O local de exibição era Munique, ou melhor dizendo: que todo mérito seja dado à sala do Filmkunststudio, localizada na região central de Schwabing. A ocasião era uma apresentação de cerca de 30 filmes do Novo Cinema Americano, que passou por Munique a convite do Instituto Alemão de Cinema e Televisão (Deutsches Institut für Film und Fernsehen/DIFF). (Ver também: “O Novo Cinema Americano”, de Hans Fischer, publicado na Filmstudio n.º 36).

Os embates eram intensos: aprovação e rejeição causavam barulho, em seus constantes choques. Quando o trickfilm vertiginoso Blazes (Robert Breer, 1961) – com sua continuidade completamente esfacelada e sua agressividade visual beirando o inaceitável – era exibido, por engano, uma segunda vez, parte do público, em protesto, bloqueou a janela de projeção; assim como às quase 2h15 de exibição do filme The Flaming City (Dick Higgins, 1961-1963) – com suas circunvoluções à exaustão – sobreviveram apenas uns poucos espectadores em uma sala totalmente esvaziada: os outros já haviam, há muito, buscado o alento da saída.

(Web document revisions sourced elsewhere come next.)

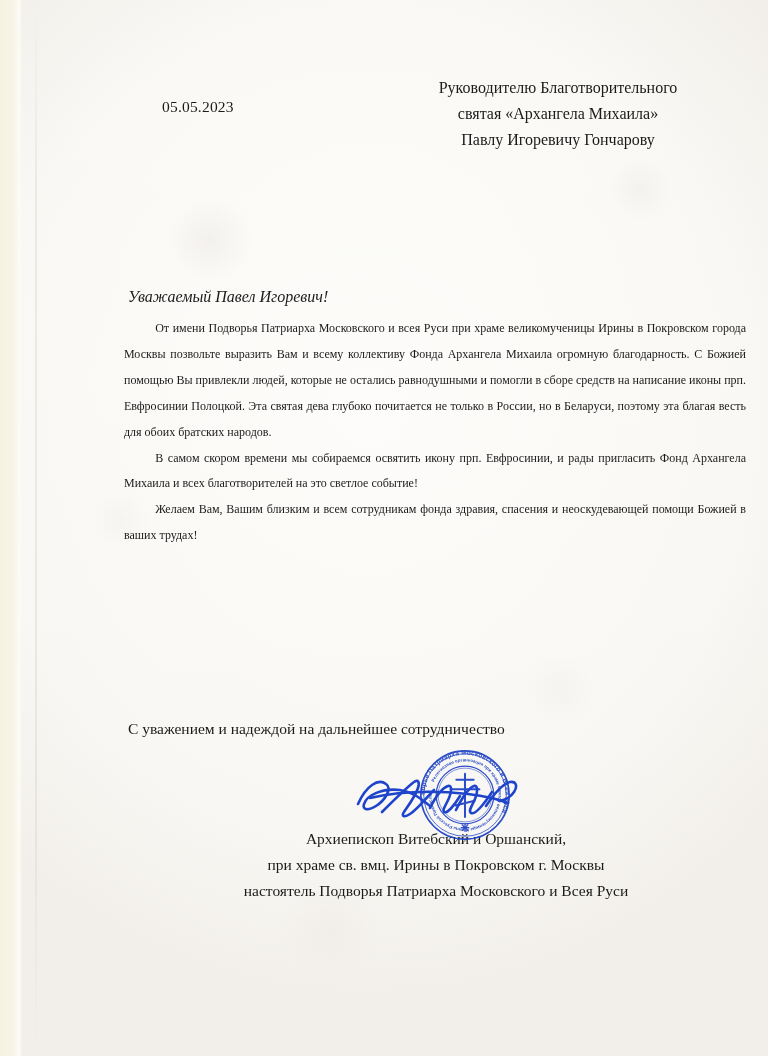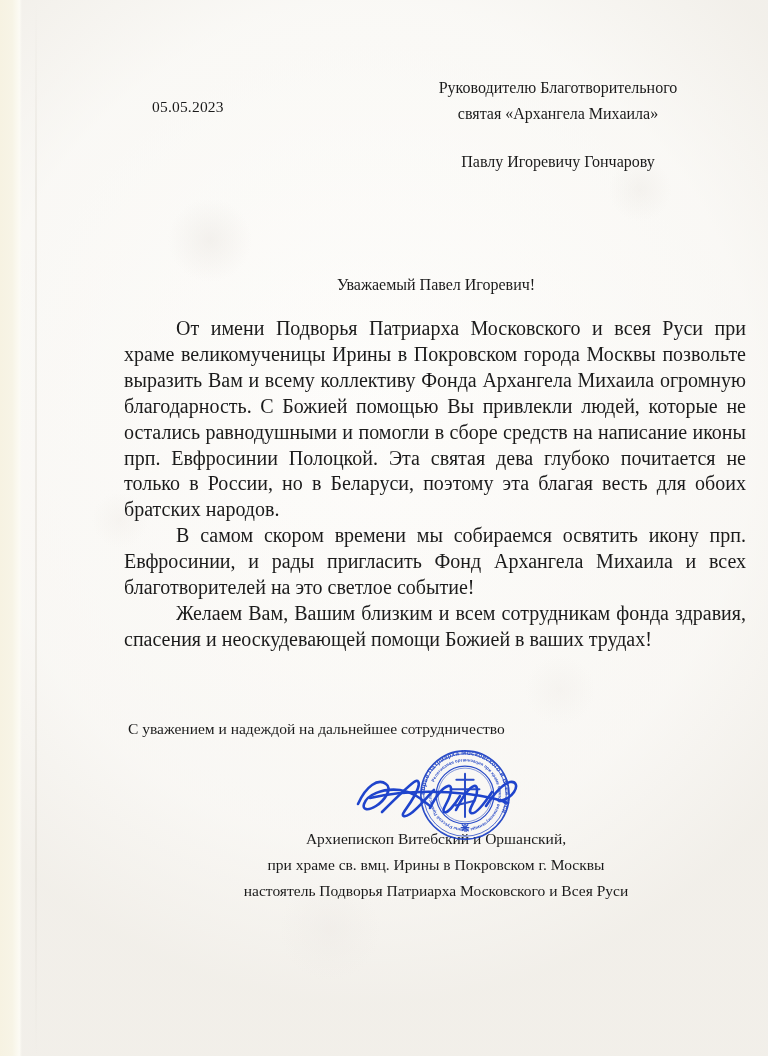--- a/index.html
+++ b/index.html
@@ -65,51 +65,50 @@
   
   #content {
     position: absolute;
     inset: 0;
     z-index: 3;
   }
 
   .blk { position: absolute; }
 
   .date {
-    left: 152px;
+    left: 162px;
     top: 98px;
     font-size: 15.5px;
     letter-spacing: 0.2px;
   }
 
   .addressee {
     left: 380px;
     top: 75px;
     width: 356px;
     text-align: center;
     font-size: 16px;
     line-height: 26px;
   }
   .addressee .who {
-    margin-top: 22px;
   }
 
   .greeting {
     left: 128px;
-    top: 276px;
+    top: 288px;
     width: 616px;
-    text-align: center;
     font-size: 16px;
+    font-style: italic;
   }
 
   .body-copy {
     left: 124px;
     top: 316px;
     width: 622px;
-    font-size: 20px;
+    font-size: 12px;
     line-height: 25.9px;
     text-align: justify;
     text-justify: inter-word;
   }
   .body-copy p {
     margin: 0;
     text-indent: 2.6em;
   }
   .body-copy p:last-child { text-align: justify; }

É bastante significativo que, até agora, a crítica alemã não tenha dado quase nenhuma nota relevante acerca dessa maratona intensiva de filmes (muito provavelmente devido à imponência do escopo de tal evento ou mesmo porque nada mais os desperta de seu estado de fósseis), isso num momento em que a vanguarda americana já vinha desenvolvendo suas aspirações há quase uma década: dentre elas, o trabalho sistemático com os resultados dos experimentos surrealistas.

É questionável até que ponto é possível falar em um grupo coeso. Porém, apesar das enormes diferenças artísticas entre os indivíduos que o compõem, com uma certa boa vontade, inúmeras semelhanças podem emergir – mesmo que tal percurso careça de total legitimidade. Remonta-se ao outono de 1960, quando, em Nova York, uma precária união de 23 cineastas ficaria conhecida como o nascedouro do Novo Cinema Americano – mesmo que já se pudesse notar um estado embrionário anterior. A primeira declaração conjunta publicada pelo grupo não continha nenhuma diretriz artística programática, mas limitava-se a uma declaração de guerra à censura e à indústria cinematográfica, encerrando com um radical – em termos de teoria da arte – mas vago “Não queremos filmes cor-de-rosa, queremos filmes da cor do sangue”.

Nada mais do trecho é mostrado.